Lemma 1. Suppose that a random variable $X$ follows a left-truncated lognormal distribution with parameters $\mu$ and $\sigma$ and the truncation point $c$ . Then the excess of loss premium at retention level $r$ may be expressed as

$\small{\pi(r) =\frac{1}{\Phi(\frac{\mu-\ln(c)}{\sigma})} \left[e^{\mu+\frac{\sigma^2}{2}}\Phi\left(\frac{\mu+\sigma^2-\ln(r)}{\sigma}\right) -r\Phi\left(\frac{\mu-\ln(r)}{\sigma}\right)\right].}$

The proof is provided in Appendix A.

Using Lemma 1, we can obtain the model average excess of loss premium by applying the weights over each component of the $K$ -component lognormal mixture as follows:

$\tiny{ \begin{align} &\bar{\pi}(r) \\&=\sum_{i=1}^{M} \alpha_i \sum_{j=1}^{K}\frac{\omega_{ij}}{\Phi\left(\frac{\mu_{ij}-\ln(c)}{\sigma_{ij}}\right)} \left[e^{\mu_{ij}+\frac{\sigma_{ij}^2}{2}}\Phi\left(\frac{\mu_{ij}+\sigma_{ij}^2-\ln(r)} {\sigma_{ij}}\right)- r\Phi\left(\frac{\mu_{ij}-\ln(r)}{\sigma_{ij}}\right)\right]. \end{align}\tag{2.17}}$

Gamma case

Lemma 2. Suppose that a random variable $X$ follows a left-truncated gamma distribution with the shape parameter $\alpha$ and the scale parameter $\beta$ and the truncation point $c$ . Then the excess of loss premium at retention level $r$ may be expressed as

$\small{ \begin{align}\pi(r) = \frac{1}{1- G(c; \alpha,\beta)} \biggl[ \alpha\beta[1- G(r;\alpha +1, \beta)] - r[1 - G(r; \alpha,\beta)] \biggl],\end{align}}$

where $G(c; \alpha,\beta)$ is the CDF of the gamma random variable.

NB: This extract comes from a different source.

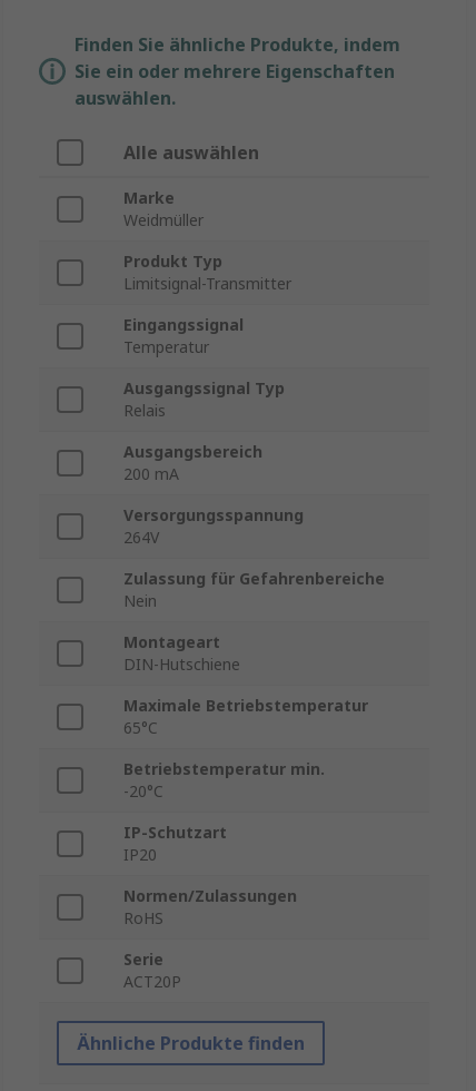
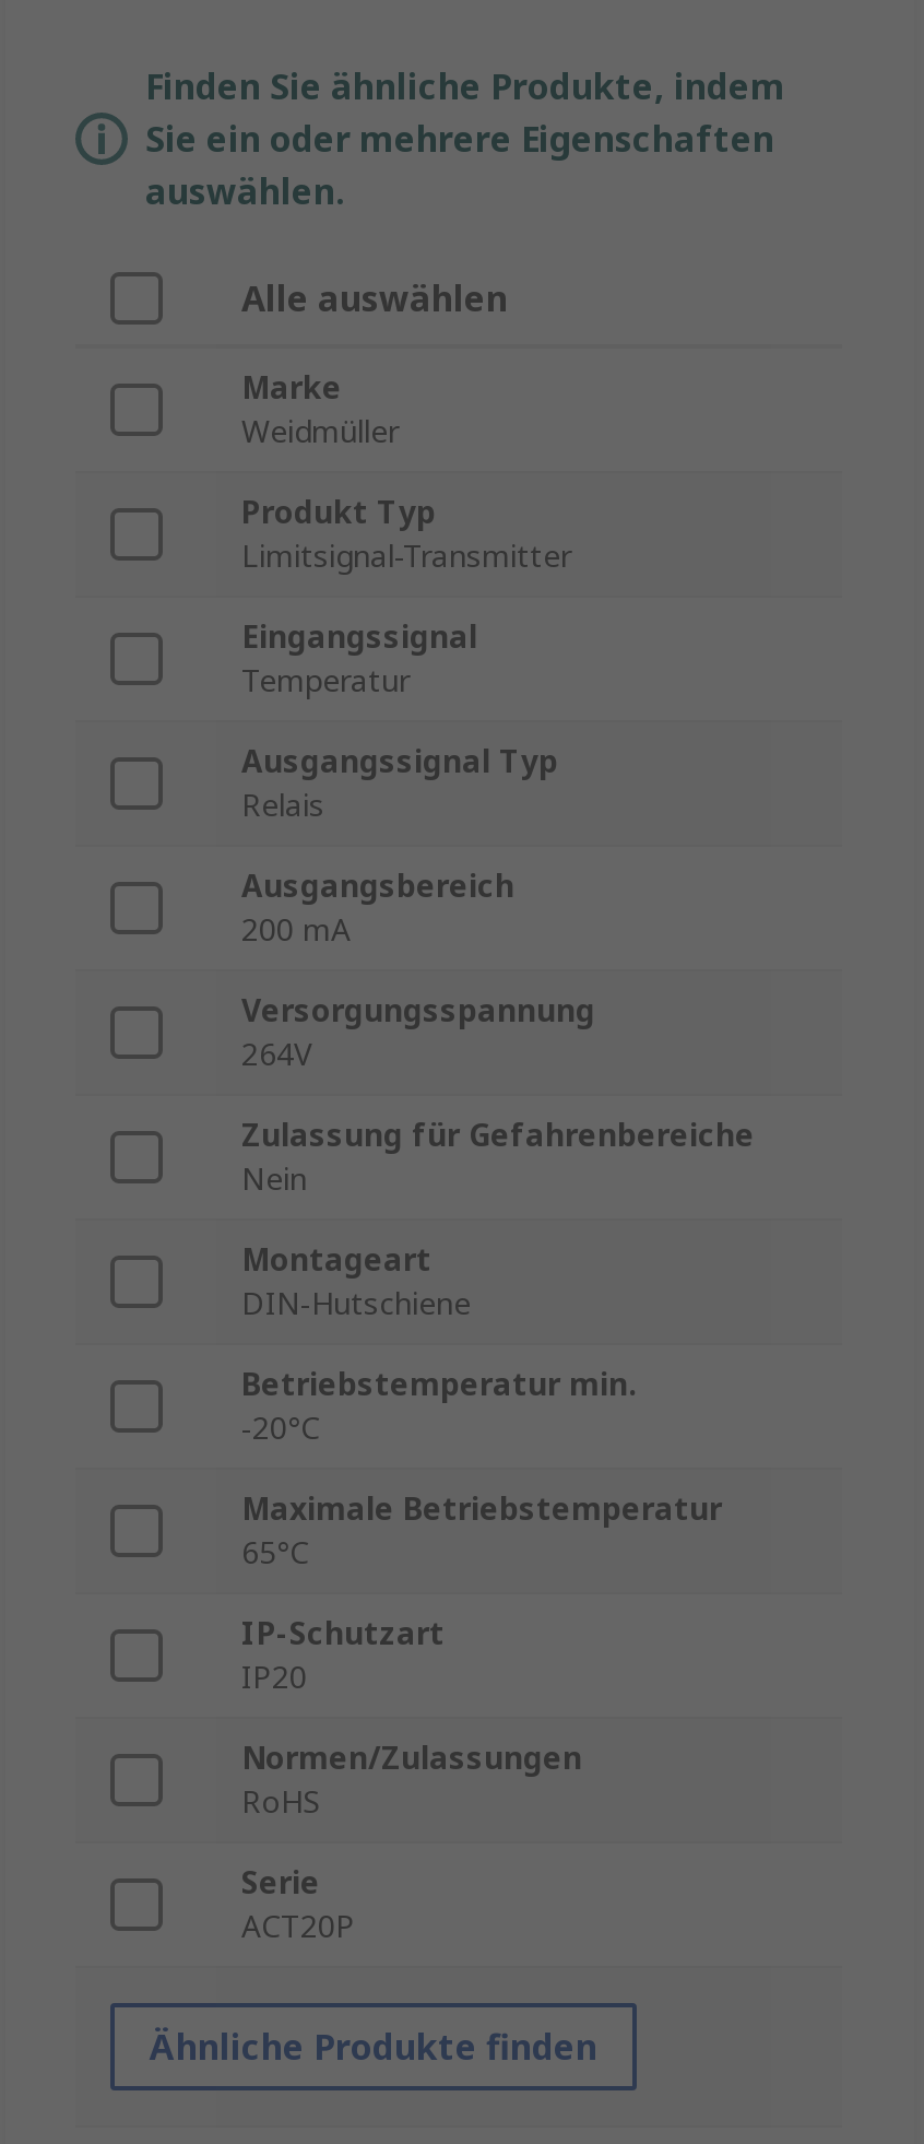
moved [123,695,368,739] -> [241,1488,722,1574]: Maximale Betriebstemperatur | 65°C
moved [123,759,325,802] -> [241,1364,637,1449]: Betriebstemperatur min. | -20°C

The proof is provided in Appendix B.

Using Lemma 2, we can obtain the model average excess of loss premium by applying the weights over each component of the $K$ -component gamma mixture as follows:

$\tiny{\begin{align} &{\bar\pi}(r) \\&= \sum_{i=1}^{M} \alpha_i \sum_{j=1}^{K}\frac{\omega_{ij}}{1- G(c; \alpha_{ij},\beta_{ij})}\biggl[ \alpha_{ij}\beta_{ij}[1-G(r; \alpha_{ij} +1, \beta_{ij})] - r[1 - G(r; \alpha_{ij},\beta_{ij})] \biggl],\end{align}\tag{2.18}}$

where $G(c; \alpha_{ij},\beta_{ij})$ is the CDF of the gamma random variable associated with the $j$ th component of the $i$ th mixture.

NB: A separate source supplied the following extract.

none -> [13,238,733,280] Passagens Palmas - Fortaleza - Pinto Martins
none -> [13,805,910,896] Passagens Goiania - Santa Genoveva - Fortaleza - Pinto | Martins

Although this paper focuses on mixtures of lognormal and gamma distributions, two of the most widely cited models for claim severity due to their analytical tractability, these distributions have also been effective in fitting the left-truncated Secura Re dataset (compatible with the R package ltmix), which is central to our application. While other distribution families could certainly be considered, they may require numerical integration techniques when closed-form solutions are unavailable. In such cases, an R package like pracma or stats can facilitate the computation.

3. Application

In this section, we illustrate the MA approach to the Secura Re dataset, which consists of left-truncated automobile claims. This dataset is accessible through the R package ltmix, developed by Blostein and Miljkovic (2021). Secura Re losses include 371 claims recorded by the Belgian reinsurance company for the period 1988 to 2001 in 2002 euros. Claims below 1.2 million euros have not been reported to the reinsurer (see Figure 1). Table 1 presents basic summary statistics for Secura Re. The first five basic statistics in this table are reported in millions. The statistics reveal that the mean (2.609) exceeds the median (2.231), and the skewness coefficient of 2.422 indicates a moderate-to-strong positive skewness in the data.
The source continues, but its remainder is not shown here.